105 Assessing CEACAM1 blockade as a therapeutic strategy using a CRISPR-Cas9-based mouse melanoma model

Abstract

Current standard of care for advanced-stage melanoma includes immune checkpoint blockade (ICB) and kinase inhibitors. Unfortunately, melanomas treated with kinase inhibitors typically develop resistance; therefore, ICB has become first line therapy due to more durable responses. However, currently available ICBs, such as anti-CTLA-4 and anti-PD-1/PD-L1, engender durable responses in only a subset of patients, demanding a better understanding of other immune checkpoints as potential therapeutic targets. Carcinoembryonic antigen-related cell adhesion molecule 1 (CEACAM1), which is expressed on the surface of activated (but not naïve) T cells and on many types of tumor cells, has been found to contribute to tumor progression and immune evasion. We examine the relevance of CEACAM1 in a genetically engineered mouse melanoma model harboring BRAFV600E mutation, which represents 40-60% of human melanomas. In this model, melanomas are induced by activation of mutant BRAF and neonatal exposure to UV irradiation. We have detected high expression of CEACAM1 at RNA and protein levels in UV-BRAF melanomas.
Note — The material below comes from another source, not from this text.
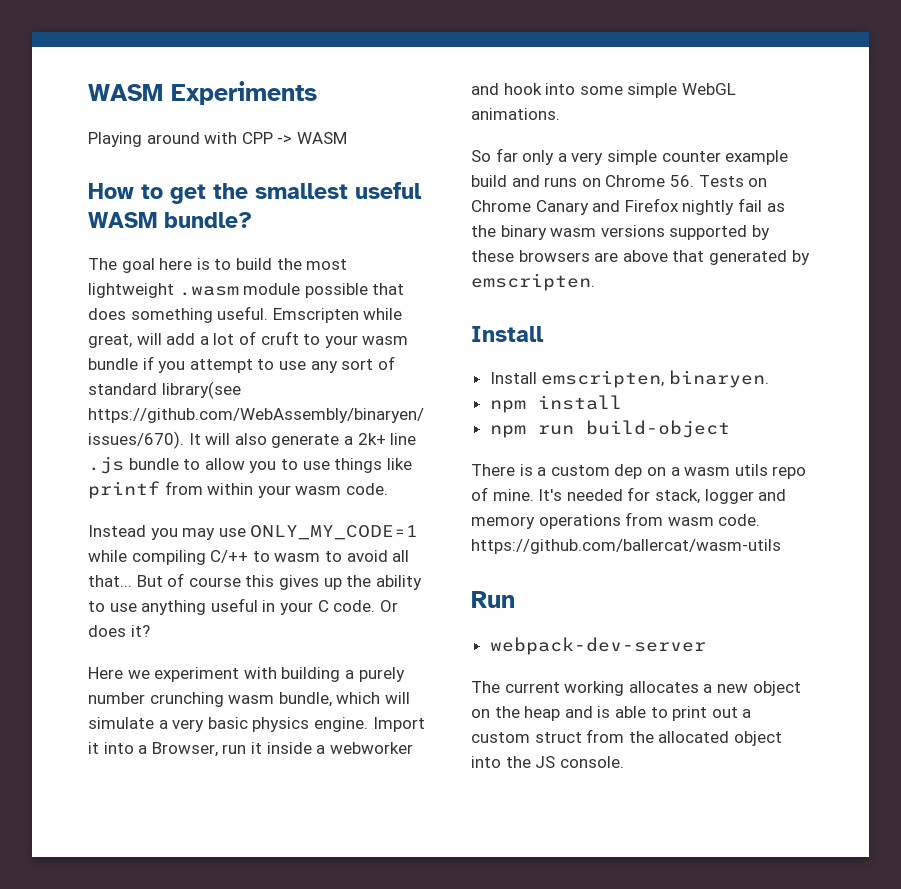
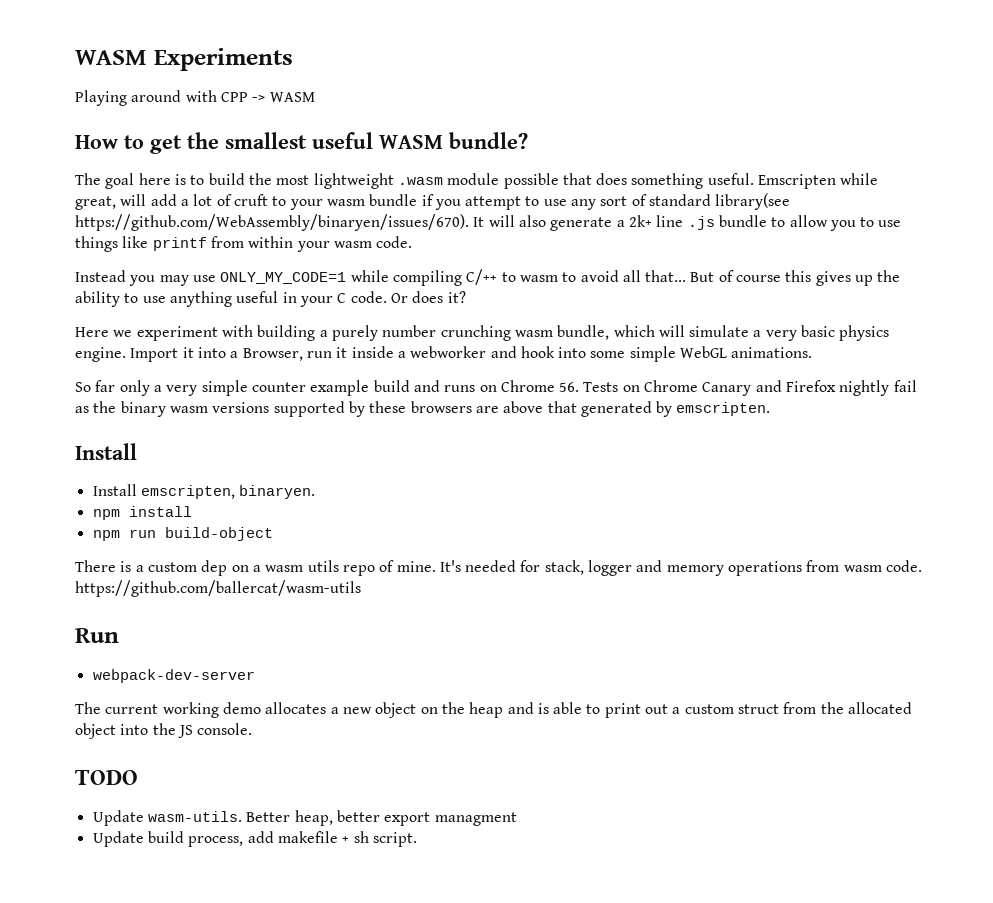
(625, 688) none -> [222,702,261,714] demo
(624, 762) none -> [75,770,138,785] [92,810,517,826] [92,831,417,847] // TODO // Update wasm-utils. Better heap, better export managment // Update build process, add makefile + sh script.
We hypothesize CEACAM1 is involved in immune evasion, and its inhibition alone or in combination with PD-1/PD-L1 and CTLA-4 blockade could be a new strategy to treat melanoma. To test our hypothesis, we developed an inducible CRISPR-Cas9 system to knockout CEACAM1 expression in UV-BRAF melanoma cells. We are injecting these cells into syngeneic immunocompetent mice to evaluate the effects of CEACAM1 knockdown on tumor growth, and will use immunodeficient mice to determine the implication of the adaptive immune system in our findings. Future preclinical studies will include the combination of anti-PD-L1 and anti-CTLA-4 treatments with CEACAM1 inhibition to elucidate potential synergistic effects of these ICBs. Overall, we have validated CEACAM1 expression in a mouse model representing a large cohort of human melanoma and created CEACAM1 knockout mouse melanoma cells for mechanistic studies. Amid current immunotherapies, blockade of CEACAM1 may offer a promising alternative treatment strategy for advanced melanoma.